Opening in a cigar factory in Cuba with a lone female cigar roller at the start of the Ten Years’ War, Of Women and Salt by Cuban-Mexican-American Gabriela Garcia is a multi-generational novel that tackles addiction, immigration and deportation, mother-daughter relationships, and abuse. It is a complex novel that is both heartbreaking and thought-provoking.
Reading more like interconnected short stories than a novel, Of Women and Salt offers an expansive, though certainly not all encompassing, view of the Latinx experience – from the Cubans who made their way to the United States and the families they left behind, to Central Americans battling an increasingly complex immigration system in the US today.
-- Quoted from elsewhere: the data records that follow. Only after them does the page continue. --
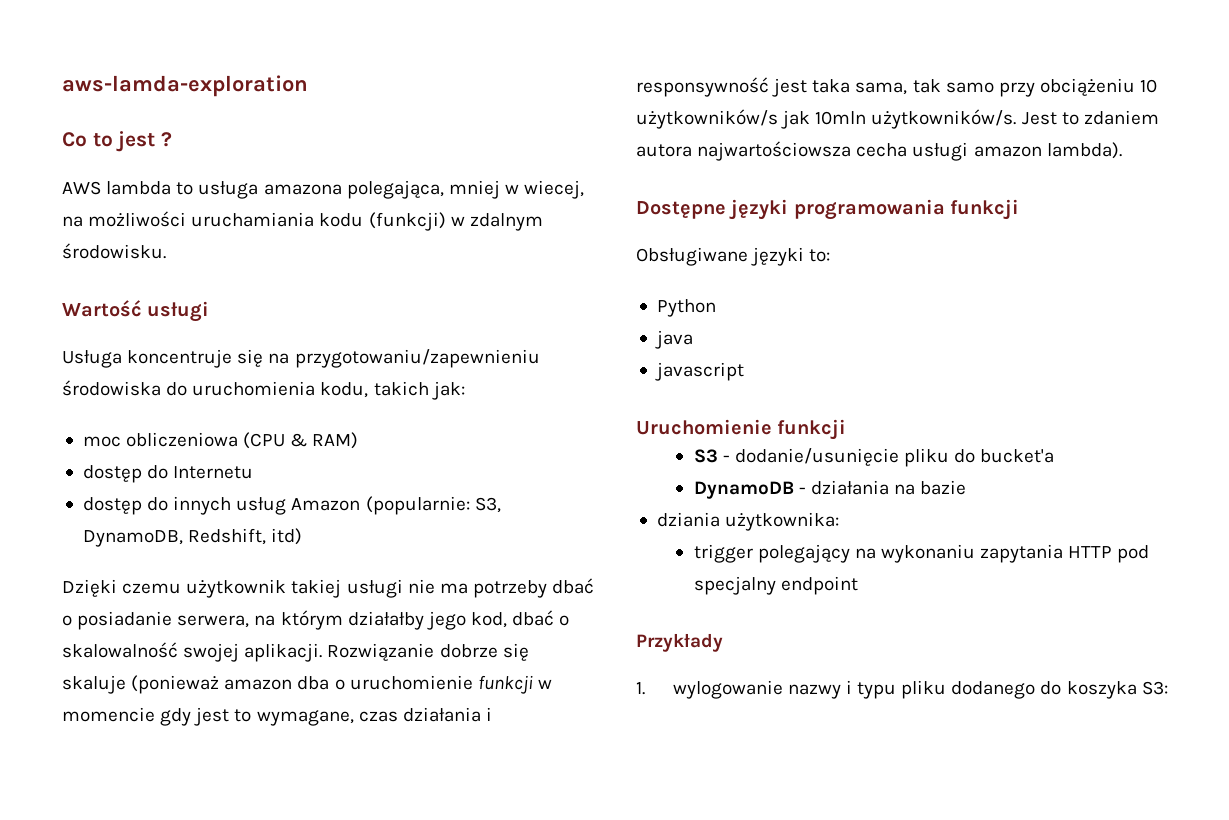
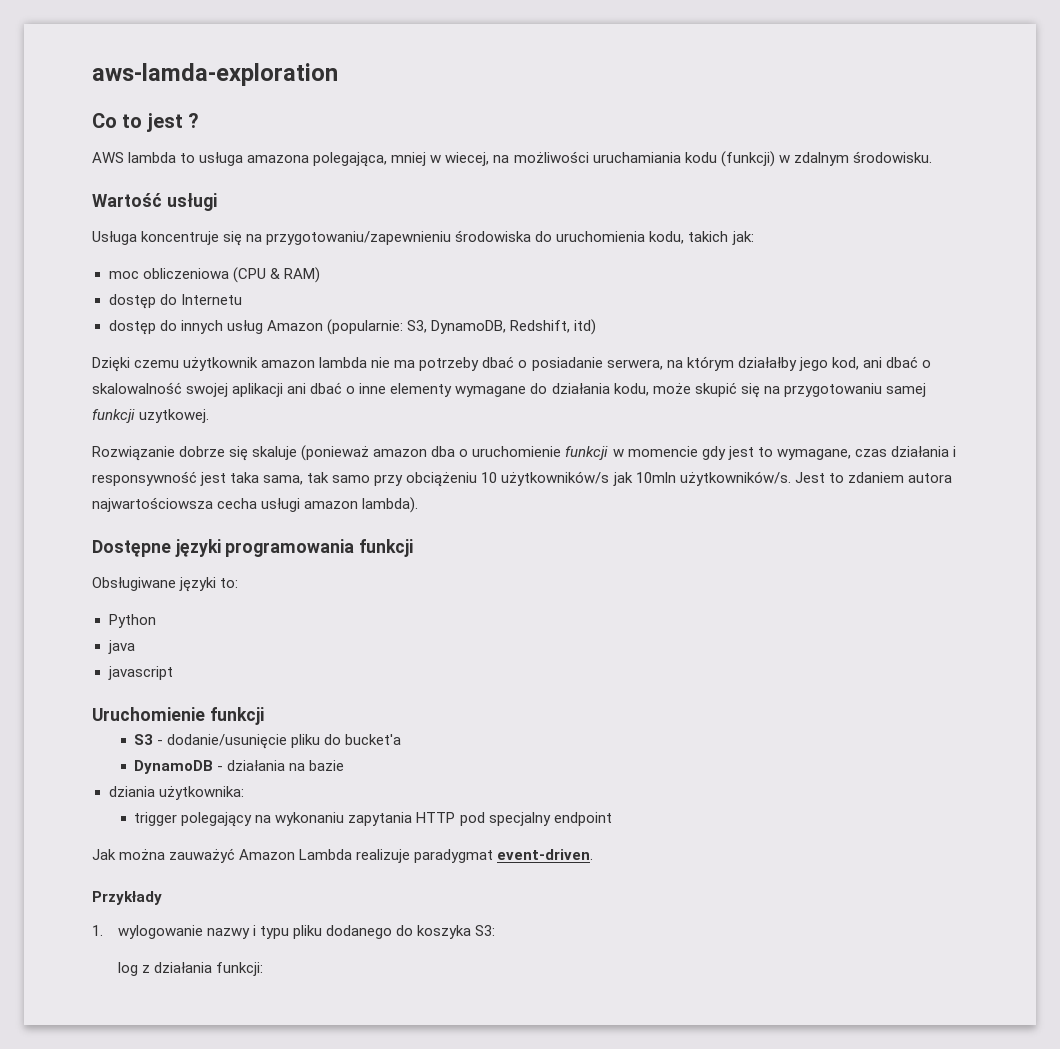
- Dzięki czemu użytkownik takiej usługi nie ma potrzeby dbać o posiadanie serwera, na którym działałby jego kod, dbać o skalowalność swojej aplikacji. Rozwiązanie dobrze się skaluje (ponieważ amazon dba o uruchomienie funkcji w momencie gdy jest to wymagane, czas działania i responsywność jest taka sama, tak samo przy obciążeniu 10 użytkowników/s jak 10mln użytkowników/s.
+ Dzięki czemu użytkownik amazon lambda nie ma potrzeby dbać o posiadanie serwera, na którym działałby jego kod, ani dbać o skalowalność swojej aplikacji ani dbać o inne elementy wymagane do działania kodu, może skupić się na przygotowaniu samej funkcji uzytkowej.
+ Rozwiązanie dobrze się skaluje (ponieważ amazon dba o uruchomienie funkcji w momencie gdy jest to wymagane, czas działania i responsywność jest taka sama, tak samo przy obciążeniu 10 użytkowników/s jak 10mln użytkowników/s.
+ Jak można zauważyć Amazon Lambda realizuje paradygmat event-driven.
+ log z działania funkcji:

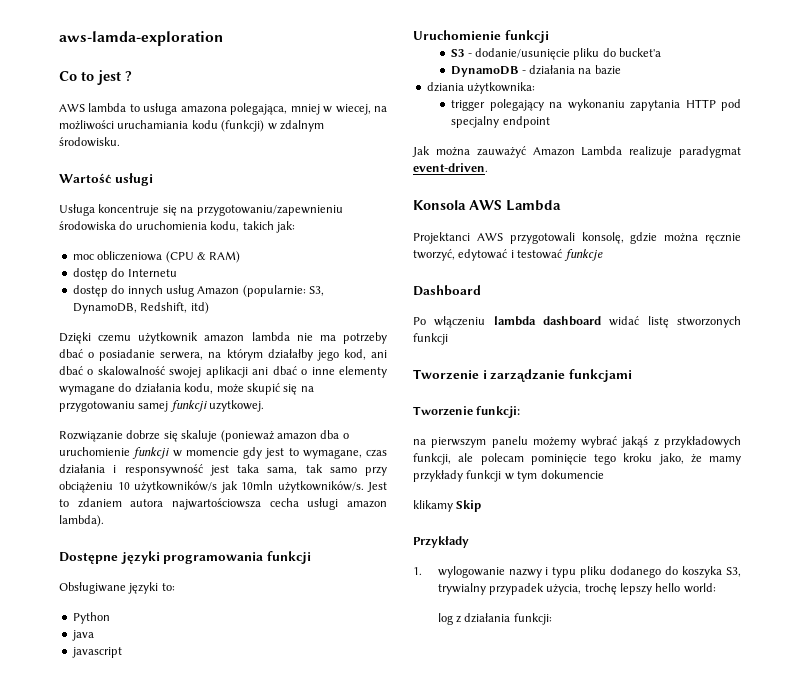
+ Konsola AWS Lambda
+ Projektanci AWS przygotowali konsolę, gdzie można ręcznie tworzyć, edytować i testować funkcje
+ Dashboard
+ Po włączeniu lambda dashboard widać listę stworzonych funkcji
+ Tworzenie i zarządzanie funkcjami
+ Tworzenie funkcji:
+ na pierwszym panelu możemy wybrać jakąś z przykładowych funkcji, ale polecam pominięcie tego kroku jako, że mamy przykłady funkcji w tym dokumencie
+ klikamy Skip
- 1. wylogowanie nazwy i typu pliku dodanego do koszyka S3:
+ 1. wylogowanie nazwy i typu pliku dodanego do koszyka S3, trywialny przypadek użycia, trochę lepszy hello world:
What I loved about this book is that it presents such an intimate view of the immigrant experience – how leaving one’s home country affects not only the person who left, but those left behind, and the generations to follow, whether the one who left did so willingly, out of necessity, or by force.
Through 12 stories, we meet María Isabel, the cigar roller in Camagüey; her granddaughter Dolores in present-day Cuba with an estranged daughter, Carmen, in Miami. Carmen’s daughter, Jeanette, travels to Cuba to meet her mother’s family and struggles to understand how they can put up with the dual currency system and political oppression. In another story, Jeanette takes in a 9-year-old girl left behind when ICE trucks arrive for her mother, Gloria, who we come to know through her time in a detention center hoping her daughter will be safe and not forced to join her.
In today’s political world, there is a view that the Cuban experience is different from that of other Latinos. We see that too often in the discussion about the “Cuban vote” and, while that view may be true for some; many younger, namely millennial Cuban-Americans, are challenging this narrative, asking why the experience of their families is somehow different from that of immigrants arriving in the US today. I love that Of Women and Salt brought that experience to this novel – stepping out of the multi-generational story to introduce new characters and revealing the flawed system that so often leaves children out of the equation when adults are deported. (For more on this, “In the Country We Love: My Family Divided” by actress Diane Guerrero is an excellent non-fiction account.)
Of Women and Salt is a powerful work of fiction that feels familiar – the women in the book offer so much dimension that it’s easy to feel a connection and investment in their stories. While multi-generational books can often feel cluttered, this left me wanting more. That’s a good sign coming from a debut author, and I look forward to reading more from Garcia in the future.